Finally, double-check the Grub Boot Loader setup via YaST -> System -> Boot Loader and verify the settings are correct (compared to the screenshots in previous section above).
Conclusions (to be continued)
The vanilla openSUSE 11.3, will be 85-90% functional. Some important items that works out of the box:
- Graphics card is detected and proper resolution rendered
- Keyboard works (in general but you can specify Apple Macbook keyboard in the Control Panel to improve mappings)
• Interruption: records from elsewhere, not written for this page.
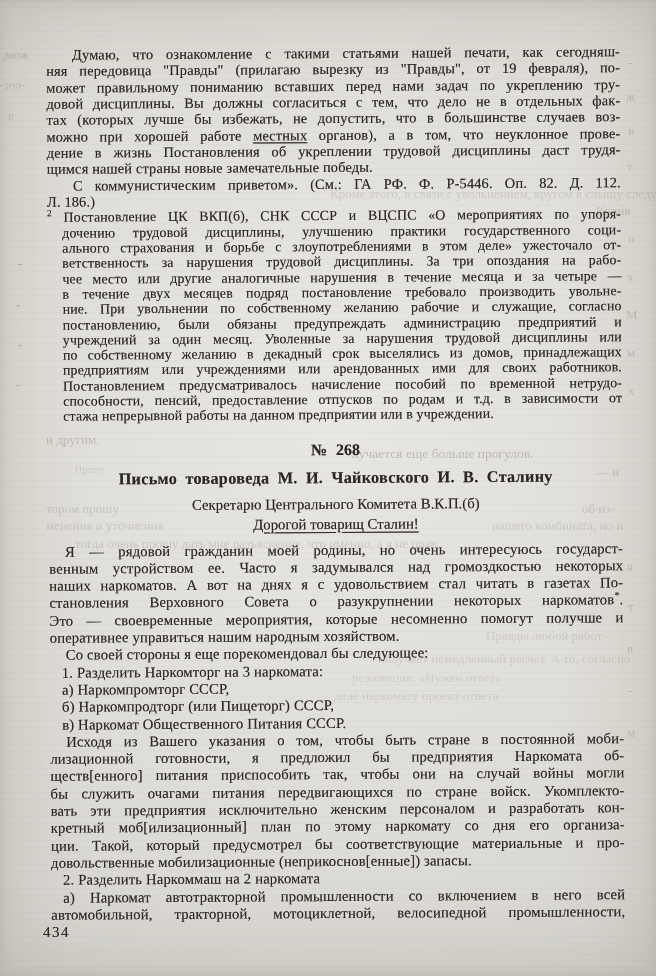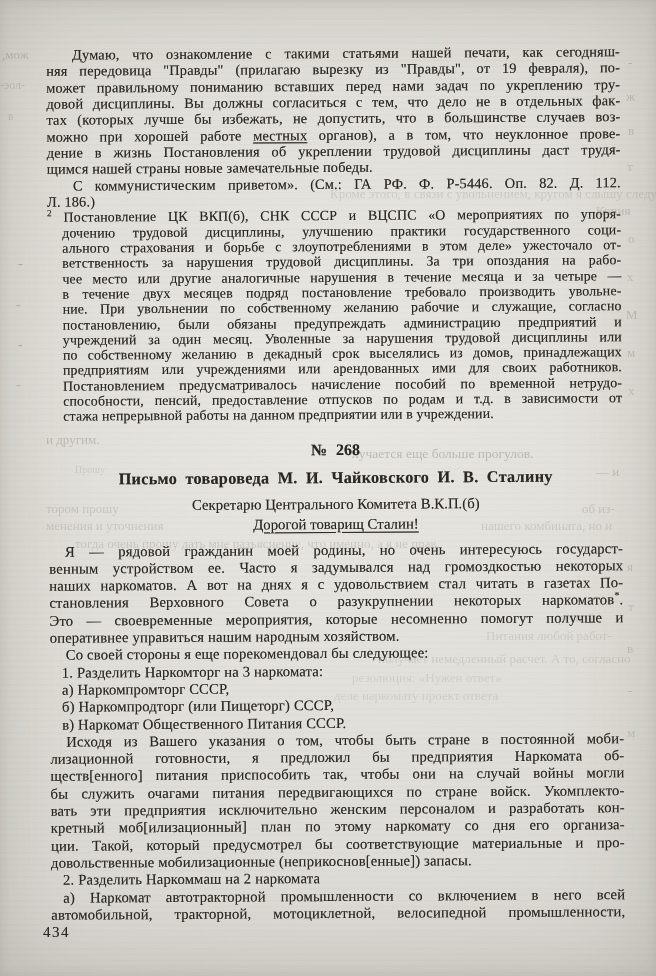--- a/index.html
+++ b/index.html
@@ -53,26 +53,26 @@
 
 <div class="page">
   <div class="bleed">
       <div class="ghost" style="left: 46px; top: 433px; font-size: 13px; opacity: 0.24;">и другим.</div>
       <div class="ghost" style="left: 352px; top: 447px; font-size: 13.5px; opacity: 0.28;">лучается еще больше прогулов.</div>
       <div class="ghost" style="left: 75px; top: 465px; font-size: 10px; opacity: 0.14;">Прошу</div>
       <div class="ghost" style="left: 596px; top: 465px; font-size: 13px; opacity: 0.22;">— и</div>
       <div class="ghost" style="left: 46px; top: 502px; font-size: 13px; opacity: 0.18;">тором прошу</div>
       <div class="ghost" style="left: 582px; top: 502px; font-size: 13px; opacity: 0.18;">об из-</div>
       <div class="ghost" style="left: 46px; top: 519px; font-size: 13px; opacity: 0.17;">менения и уточнения</div>
-      <div class="ghost" style="left: 481px; top: 519px; font-size: 13px; opacity: 0.16; text-align: right;">нашего комбината, но и</div>
+      <div class="ghost" style="left: 492px; top: 519px; font-size: 13px; opacity: 0.16; text-align: right;">нашего комбината, но и</div>
       <div class="ghost" style="left: 75px; top: 537px; font-size: 13px; opacity: 0.18;">тогда очень прошу дать мне разъяснение, что именно, а я не прав.</div>
       <div class="ghost" style="left: 330px; top: 187px; font-size: 13px; opacity: 0.15;">Кроме этого, в связи с увольнением, кругом я слышу следующее</div>
       <div class="ghost" style="left: 596px; top: 204px; font-size: 13px; opacity: 0.2; text-align: center;">Копия</div>
       <div class="ghost" style="left: 558px; top: 611px; font-size: 13px; opacity: 0.13;">резкой</div>
-      <div class="ghost" style="left: 486px; top: 629px; font-size: 13px; opacity: 0.14;">Питания любой работ-</div>
+      <div class="ghost" style="left: 486px; top: 629px; font-size: 13px; opacity: 0.14;">Правды любой работ-</div>
       <div class="ghost" style="left: 378px; top: 652px; font-size: 13px; opacity: 0.14; text-align: right;">получает немедленный расчет. А то, согласно</div>
       <div class="ghost" style="left: 352px; top: 671px; font-size: 13px; opacity: 0.12;">резолюция: «Нужен ответ»</div>
       <div class="ghost" style="left: 334px; top: 689px; font-size: 13px; opacity: 0.12;">деле наркомату проект ответа</div>
       <div class="ghost" style="left: 2px; top: 48px; font-size: 13px; opacity: 0.22;">,мож</div>
       <div class="ghost" style="left: 0px; top: 79px; font-size: 12px; opacity: 0.18;">-эол-</div>
       <div class="ghost" style="left: 8px; top: 110px; font-size: 12px; opacity: 0.18;">в</div>
       <div class="ghost" style="left: 18px; top: 257px; font-size: 14px; opacity: 0.3;">-</div>
       <div class="ghost" style="left: 16px; top: 298px; font-size: 14px; opacity: 0.28;">-</div>
       <div class="ghost" style="left: 18px; top: 338px; font-size: 14px; opacity: 0.3;">-</div>
       <div class="ghost" style="left: 16px; top: 378px; font-size: 14px; opacity: 0.26;">-</div>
- Touchpad works (but I do find it a tad sensitive so you can adjust it under Control Panel) or plug in your favourite USB mouse
- Disk and DVD drive works
- iSight webcam works with Kopete
- Ethernet (LAN port)
- FireWire and USB ports
- External display port
- SD Card Reader
- Wireless does not work as its a Broadcom chip. You will require a LAN cable (hey, at least networking works!) to retrieve and install the appropriate broadcom drivers.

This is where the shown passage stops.